As we were in search of excellence, we came across a tool that would make use of cluster autoscaler to overscale the cluster.
Introduction to Horizontal Cluster Proportional Autoscaler
Horizontal cluster proportional autoscaler image watches over the number of schedulable nodes and cores of the cluster and resizes the number of replicas for the required resource.
If we want to configure dynamic overprovisioning of a cluster (e.g. 20% of resources in the cluster) then we need to use Horizontal Cluster Proportional Autoscaler.
It gives a simple control loop that watches the cluster size and scales the target controller. To overscale the cluster, we will create pods that will occupy space in the cluster and will do nothing. We can name these pods as placeholder pods (We will be using paused pod replica-controller as the target controller). Having these pods occupying extra space in the cluster will allow us to have some extra resources already created and ready to be used at any time.
But how we are going to use this extra space? This is where Kubernetes will help us with pod-priority-preemption.The placeholder pods(paused pods) will have the lowest priority assigned to them than the actual workload. Since these pods have a lower priority than regular pods, Kubernetes will compare the priority of all pods and evict those with lower priority as soon as resources become scarce. The placeholder pods then go into a pending state on which cluster-autoscaler reacts by adding new nodes in the cluster.
Cluster Proportional Autoscaler increases the number of replicas of placeholder pods when cluster grows and decreases the number of replicas if cluster shrinks.
Scaling with over-provisioning: what happens under the hood
- Load hits the cluster
- Kubernetes starts scaling application pods horizontally by adding new pods.
- Kube-scheduler tries to place newly created application pods but finds insufficient resources.

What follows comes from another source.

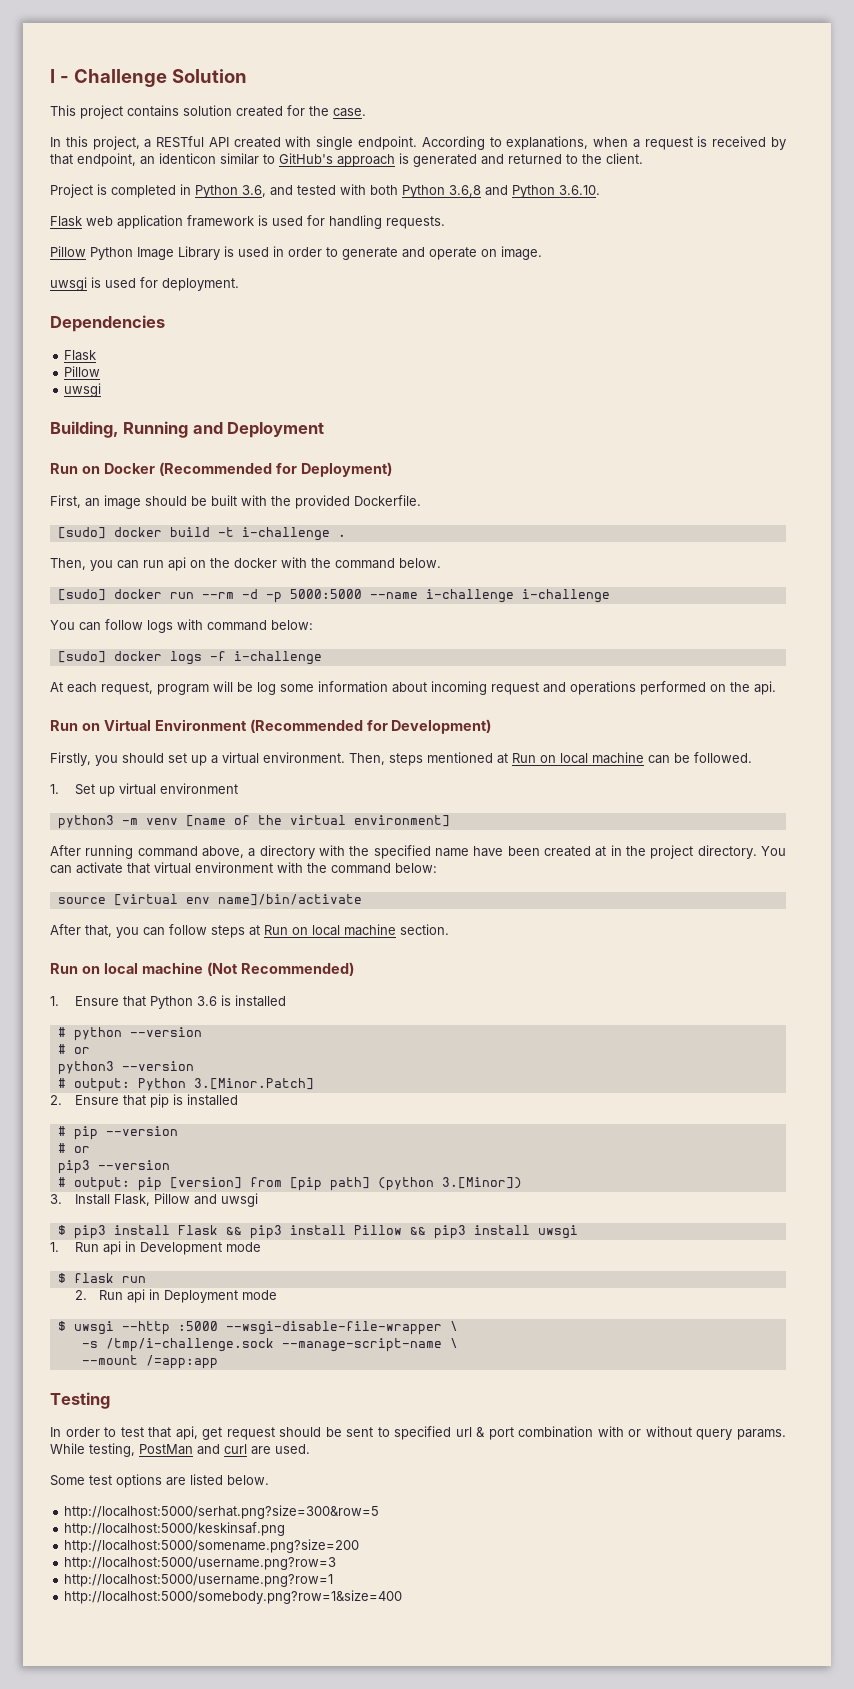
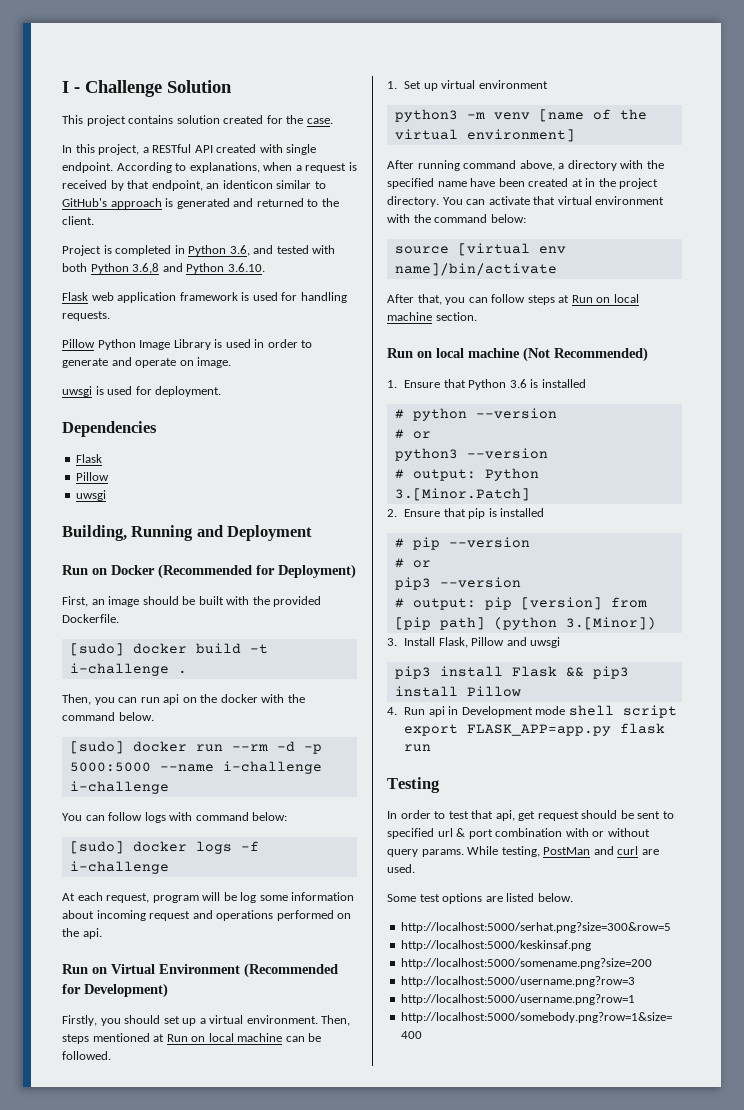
[57,1225,66,1235] $ -> (561, 642) none
[409,1225,578,1239] [50,1242,59,1252] && pip3 install uwsgi // 1. -> [387,707,397,715] // 4.
[57,1273,146,1283] [74,1289,277,1303] [57,1321,458,1335] [81,1338,458,1352] [81,1355,218,1369] // $ flask run // 2. Run api in Deployment mode // $ uwsgi --http :5000 --wsgi-disable-file-wrapper \ // -s /tmp/i-challenge.sock --manage-script-name \ // --mount /=app:app -> [568,705,677,718] [404,723,666,736] [404,744,432,752] shell script export FLASK_APP=app.py flask run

- placeholder-pods (pause pods in our case) gets evicted as it has low priority and application pods get placed.
- Application pods gets placed and scaling happens immediately without any delay.
- placeholder-pods go in pending state and cannot be scheduled due to insufficient resources.
- Cluster autoscaler watches the pending pods and will scale the cluster by adding new nodes in the cluster
- Kube-scheduler waits, for instance, to be provisioned, boot, join the cluster, and become ready.
- Kube-scheduler notices there is a new node in the cluster where pods can be placed and will schedule placeholder-pods on such nodes.
Note:- Change pod priority cut off in Cluster Autoscaler to -10 so pause pods are considered during scale down and scale-up. Set flag expendable-pods-priority-cut-off to -10.
This helm chart helps you to deploy the placeholder-pods (which will occupy extra space in the cluster) and cluster proportional autoscaler deployment (for dynamic overprovisioning).
List of Kubernetes resources that gets created with helm chart.
- Placeholder-pod (paused-pod) deployment
- Cluster proportional autoscaler deployment
- Priority class for the paused pods with a priority value of -1
The helm chart uses the following configuration to overscale the cluster.
1 replica of placeholder-pod per node (with 2 core CPU and 2 Gi of memory request). For example, if the Kubernetes cluster is running with 15 nodes then 15 replicas of placeholder-pod will be there in the cluster.
Cluster-Overprovisioning is needed when we have applications running in the cluster which are sensitive to scaling delays and don’t want to wait for new nodes to be created and join the cluster, for scaling.
With Cluster-Overprovisioning implemented, it takes only a few seconds to scale the application horizontally, maintaining the performance of the application as per increased usage or traffic or load.